(Records from a collection)
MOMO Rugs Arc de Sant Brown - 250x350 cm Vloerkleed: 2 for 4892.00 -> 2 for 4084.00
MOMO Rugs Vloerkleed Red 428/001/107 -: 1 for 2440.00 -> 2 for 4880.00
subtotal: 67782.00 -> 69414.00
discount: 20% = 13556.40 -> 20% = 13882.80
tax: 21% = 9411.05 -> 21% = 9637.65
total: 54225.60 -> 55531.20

--

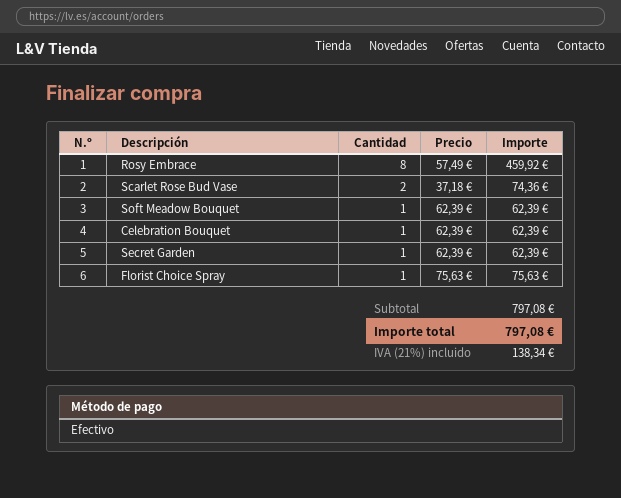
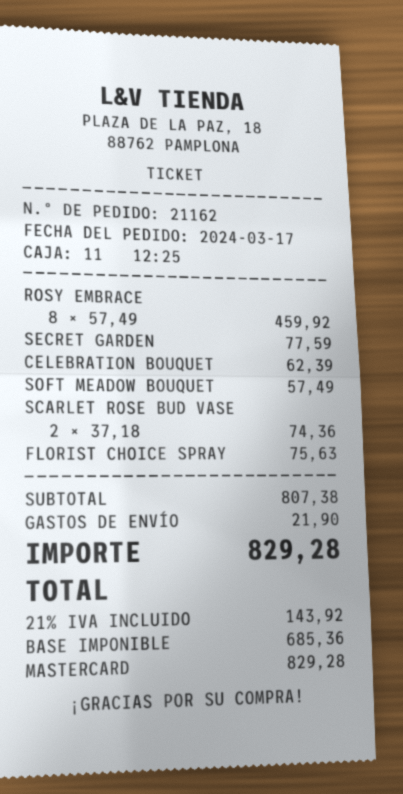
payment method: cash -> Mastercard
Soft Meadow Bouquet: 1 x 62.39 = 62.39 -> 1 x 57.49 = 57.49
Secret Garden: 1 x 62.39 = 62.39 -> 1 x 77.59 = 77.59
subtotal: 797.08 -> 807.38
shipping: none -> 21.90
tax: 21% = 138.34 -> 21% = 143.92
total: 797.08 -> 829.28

- [WHAT IS EXPECTED] Pick out the lines above containing the word "MOMO", then copy them.

- [TASK SOLUTION]
MOMO Rugs Arc de Sant Brown - 250x350 cm Vloerkleed: 2 for 4892.00 -> 2 for 4084.00
MOMO Rugs Vloerkleed Red 428/001/107 -: 1 for 2440.00 -> 2 for 4880.00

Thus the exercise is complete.